As people who have hearts that long for perfect love, we have to forgive one another for not being able to give or receive that perfect love in our everyday lives. Our many needs constantly interfere with our desire to be there for the other unconditionally. Our love is always limited by spoken or unspoken conditions. What needs to be forgiven? We need to forgive one another for not being God! - Henri Nouwen
6 comments:
This sort of thing I refer to as "the human condition." Each one of us is fraught with frailties and imperfections. We have to work around those things. Sometimes we do it gracefully, and at other times, not so much.
Further, we are temporal, and it is only through specific points in time that we can glimpse one another, but never the whole. And so, our understanding is necessarily limited.
Of course, this is in the best case scenario. Certain traits of character can easily interfere with such things.
Yes. I'm really finding the truth of this in the past few years, that I have to be aware of my underlying fantasies and expectations in all relationships, and to live with the sadness of not-God in that context.
Subversive wisdom from the good Mr. Buechner: "'Forgive us our trespasses as we forgive those who trespass against us’… Jesus is *not* saying that God’s forgiveness is conditional upon our forgiving others. In the first place, forgiveness that’s conditional isn’t really forgiveness at all, just fair warning; and in the second place, our unforgivingness is among those things about us that we need to have God forgive us most. What Jesus apparently *is* saying is that the pride that keeps us from forgiving is the same pride that keeps us from accepting forgiveness, and will God please help us do something about it.”

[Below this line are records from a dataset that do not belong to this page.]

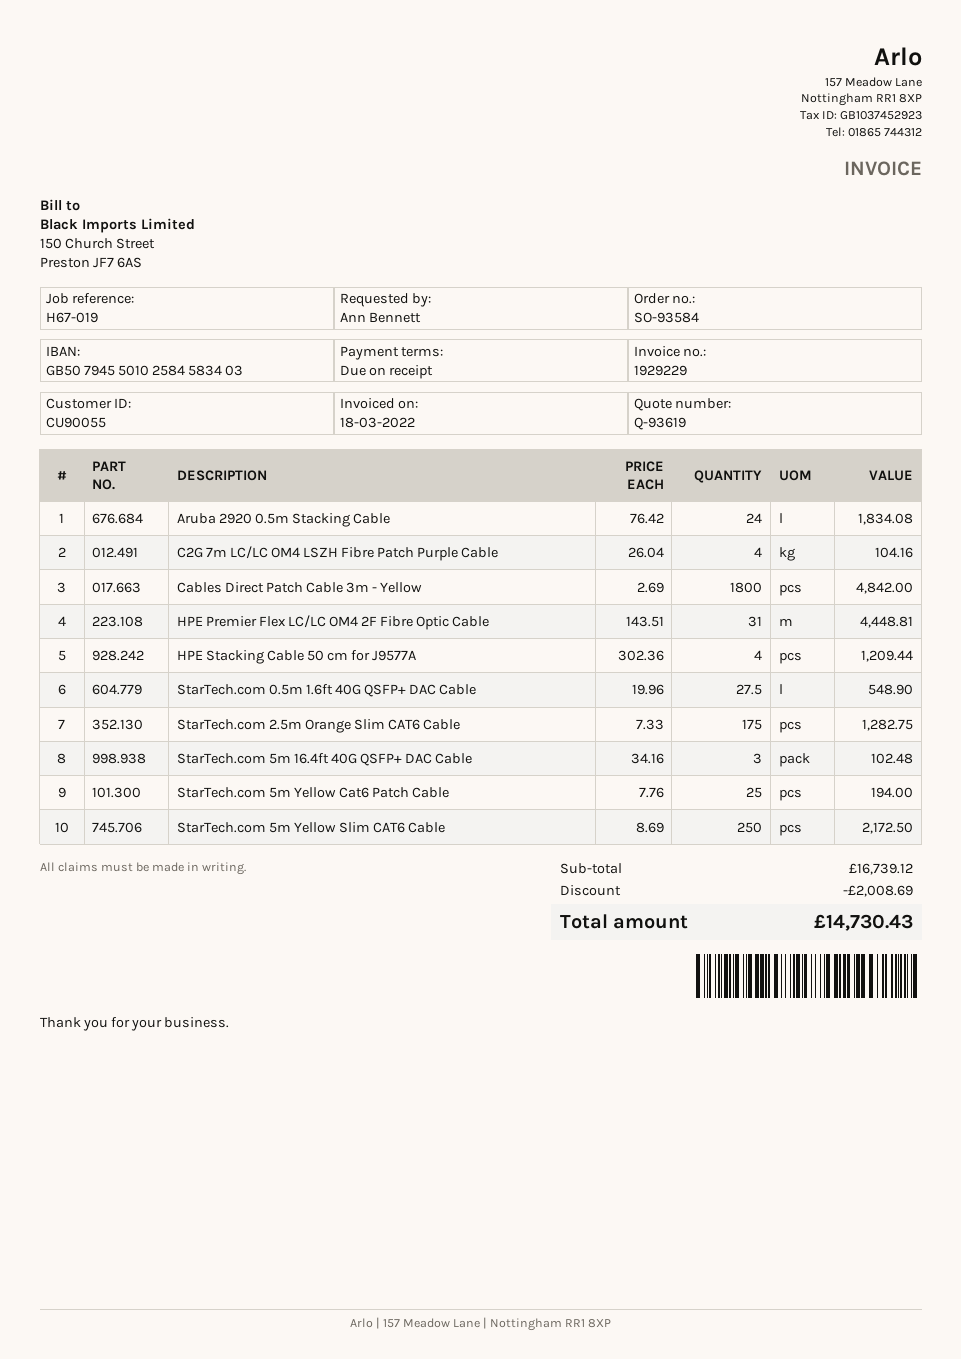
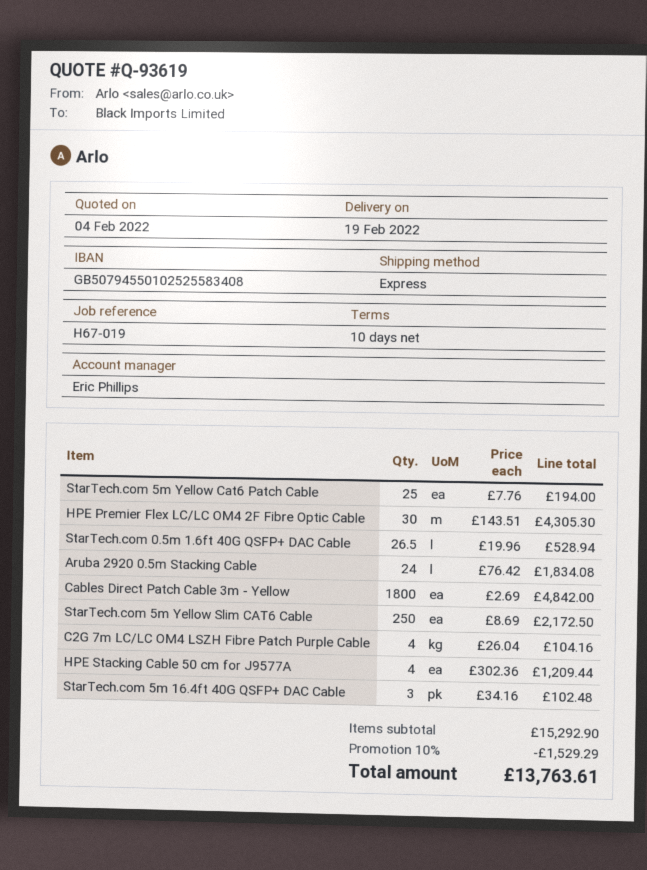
payment terms: on receipt -> 10 days
bank account: GB50794550102584583403 -> GB50794550102525583408
HPE Premier Flex LC/LC OM4 2F Fibre Optic Cable: 31 x 143.51 = 4448.81 -> 30 x 143.51 = 4305.30
StarTech.com 0.5m 1.6ft 40G QSFP+ DAC Cable: 27.5 x 19.96 = 548.90 -> 26.5 x 19.96 = 528.94
StarTech.com 2.5m Orange Slim CAT6 Cable: 175 x 7.33 = 1282.75 -> none
subtotal: 16739.12 -> 15292.90
discount: 2008.69 -> 1529.29
total: 14730.43 -> 13763.61

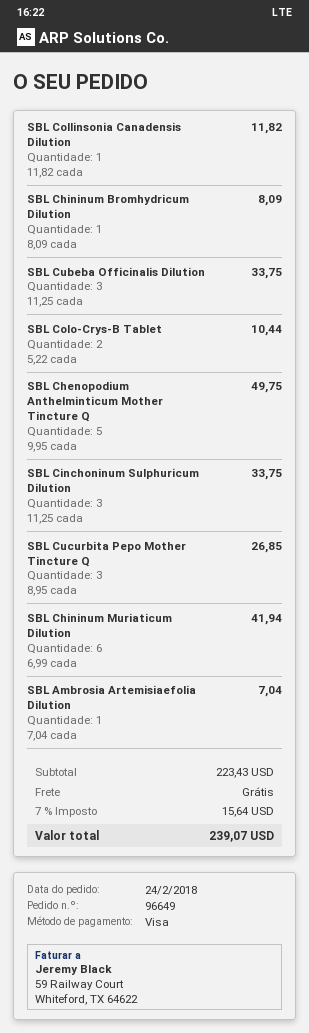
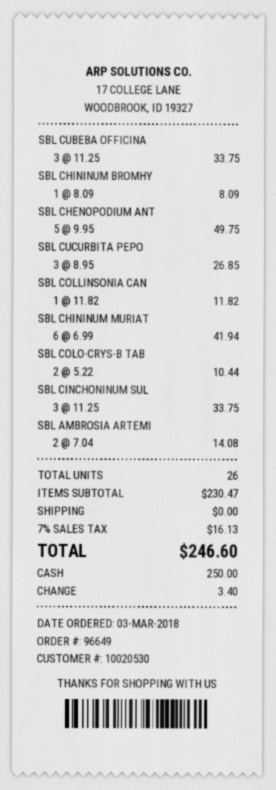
order date: 2018-02-24 -> 2018-03-03
payment method: Visa -> cash
SBL Ambrosia Artemisiaefolia Dilution: 1 x 7.04 = 7.04 -> 2 x 7.04 = 14.08
subtotal: 223.43 -> 230.47
tax: 7% = 15.64 -> 7% = 16.13
total: 239.07 -> 246.60

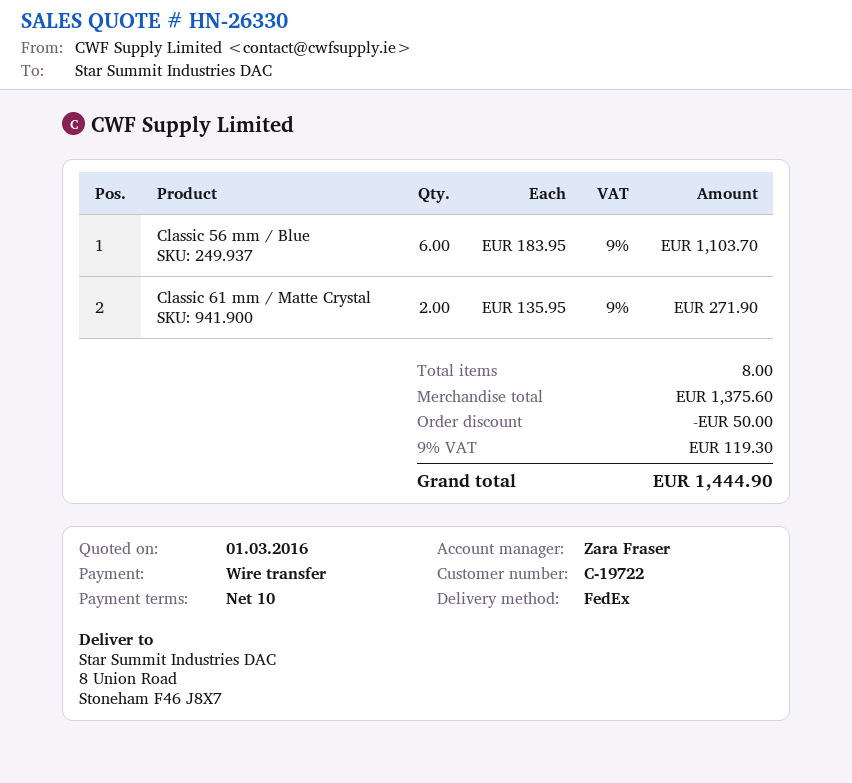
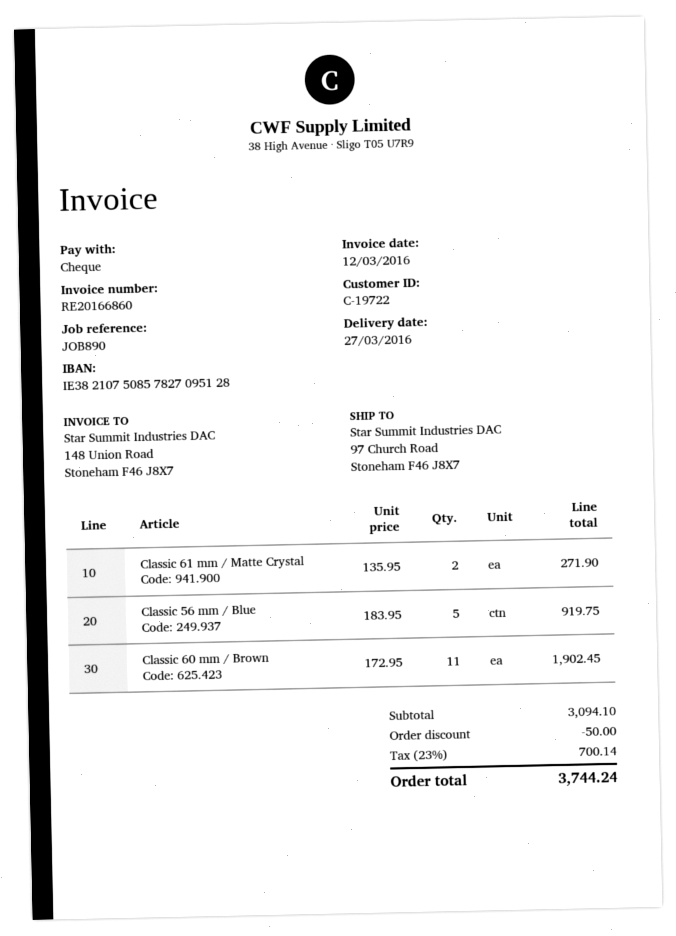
payment method: bank transfer -> cheque
ship to: 8 Union Road, Stoneham F46 J8X7 -> 97 Church Road, Stoneham F46 J8X7
Classic 56 mm / Blue: 6 x 183.95 = 1103.70 -> 5 x 183.95 = 919.75
Classic 60 mm / Brown: none -> 11 x 172.95 = 1902.45
subtotal: 1375.60 -> 3094.10
tax: 9% = 119.30 -> 23% = 700.14
total: 1444.90 -> 3744.24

Ah, Buechner... and forgiveness. I really wonder about forgiveness, whether it's real, in the same way that I wonder if love is real. Do we "forgive" when we stop caring enough to extract revenge? Or is forgiveness just the decision to not take the revenge we could? Looking back at how "forgiveness" has played out in my life and in the lives of the people around me, it seems more like self-conscious virtue than it does a measurable change of heart. But then, I'm pretty tough about letting things go. I figure when someone's done something atrocious, it's because it's in them to do that sort of thing, so forgiveness amounts to disengaging your proper self-preservation instinct. But I don't know...
But with the Nouwen quote, what really got me was the truth of the fact that I'm always looking for God, and it's so unfair of me to be angry with other people when they aren't It.
Hmm...I just posted a comment here and it didn't take. Let me try again...I resonate with the notion of "self-conscious virtue." More a function of the will, rather than just a feeling validating the "rightness" of an action; not that the feeling part isn't nice to have, too. I would also say that a "proper self-preservation instinct" is not antithetical to forgiveness. Indeed, it may serve as the inverse of the "Golden Rule." If we can't appropriately "do unto ourselves," it's hard to imagine being able to do good by others.
What do you mean, "I wonder if love is real"? As in it may just be a biological/chemical response/reaction?
No, more whether it's an actual trait or virtue. I think about this a lot. I can say that I love someone, but is it really that I have a certain set of behaviours that are part of my programming, in order to prevent abandonment, in order to make myself feel like a good person, etc. etc. There seems such a lot of self-interest in the feelings and behaviours that we call "love".